§ **Data section**:
━━━━━━

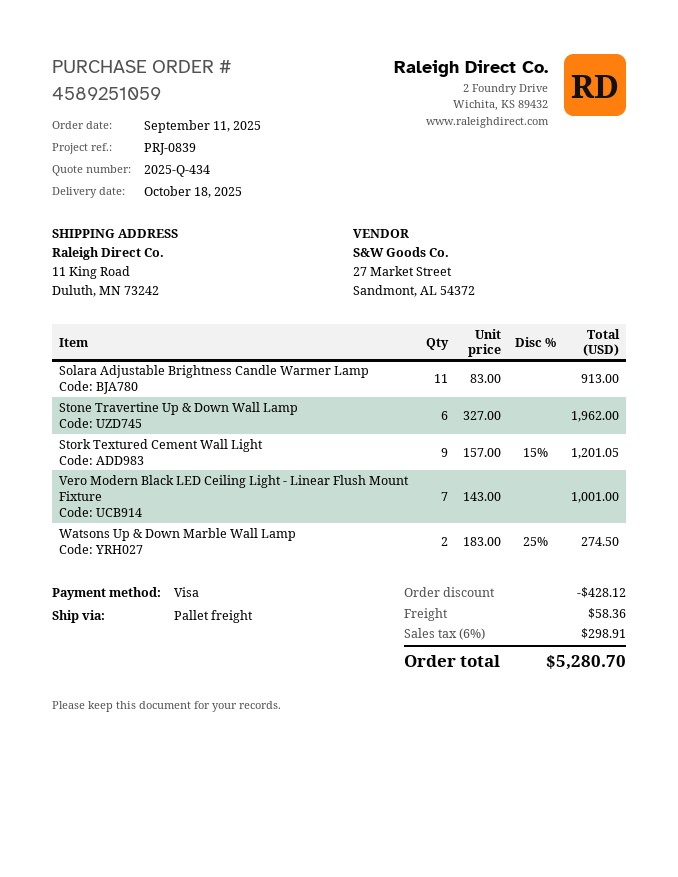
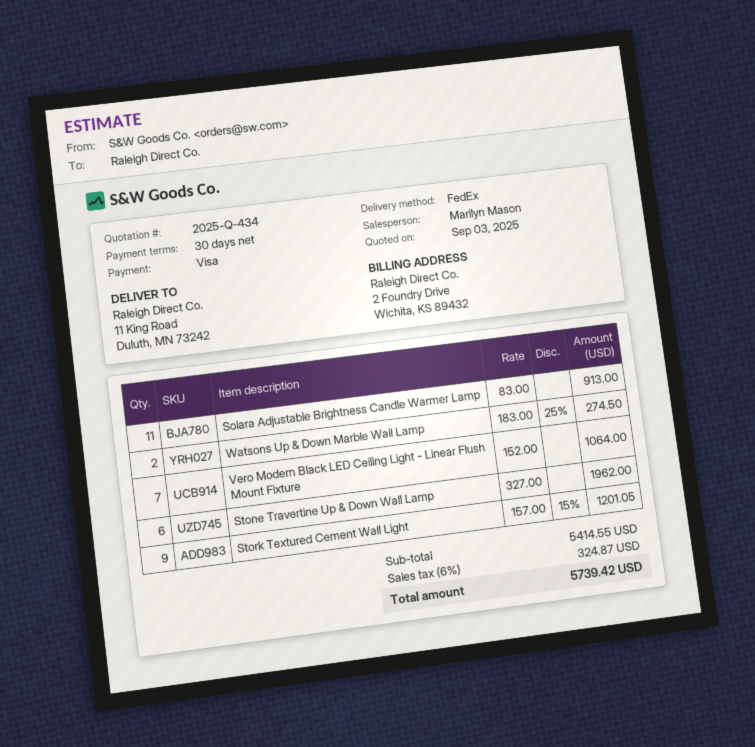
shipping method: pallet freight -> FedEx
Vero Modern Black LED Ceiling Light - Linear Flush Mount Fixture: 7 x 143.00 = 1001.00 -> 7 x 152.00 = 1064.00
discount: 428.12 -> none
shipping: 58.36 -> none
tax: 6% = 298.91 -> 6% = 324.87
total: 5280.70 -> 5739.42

━━━━━━

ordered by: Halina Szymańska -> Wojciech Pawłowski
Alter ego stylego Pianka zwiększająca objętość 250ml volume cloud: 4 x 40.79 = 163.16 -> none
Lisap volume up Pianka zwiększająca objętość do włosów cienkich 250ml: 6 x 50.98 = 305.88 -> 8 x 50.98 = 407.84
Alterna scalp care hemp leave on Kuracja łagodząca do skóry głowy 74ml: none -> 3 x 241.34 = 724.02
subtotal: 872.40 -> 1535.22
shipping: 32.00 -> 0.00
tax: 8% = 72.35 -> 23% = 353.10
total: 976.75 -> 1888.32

━━━━━━

§ **Problem details**: Could you return all lines from the records that include the word "none"?

§ **Solution to the exercise**:
discount: 428.12 -> none
shipping: 58.36 -> none
Alter ego stylego Pianka zwiększająca objętość 250ml volume cloud: 4 x 40.79 = 163.16 -> none
Alterna scalp care hemp leave on Kuracja łagodząca do skóry głowy 74ml: none -> 3 x 241.34 = 724.02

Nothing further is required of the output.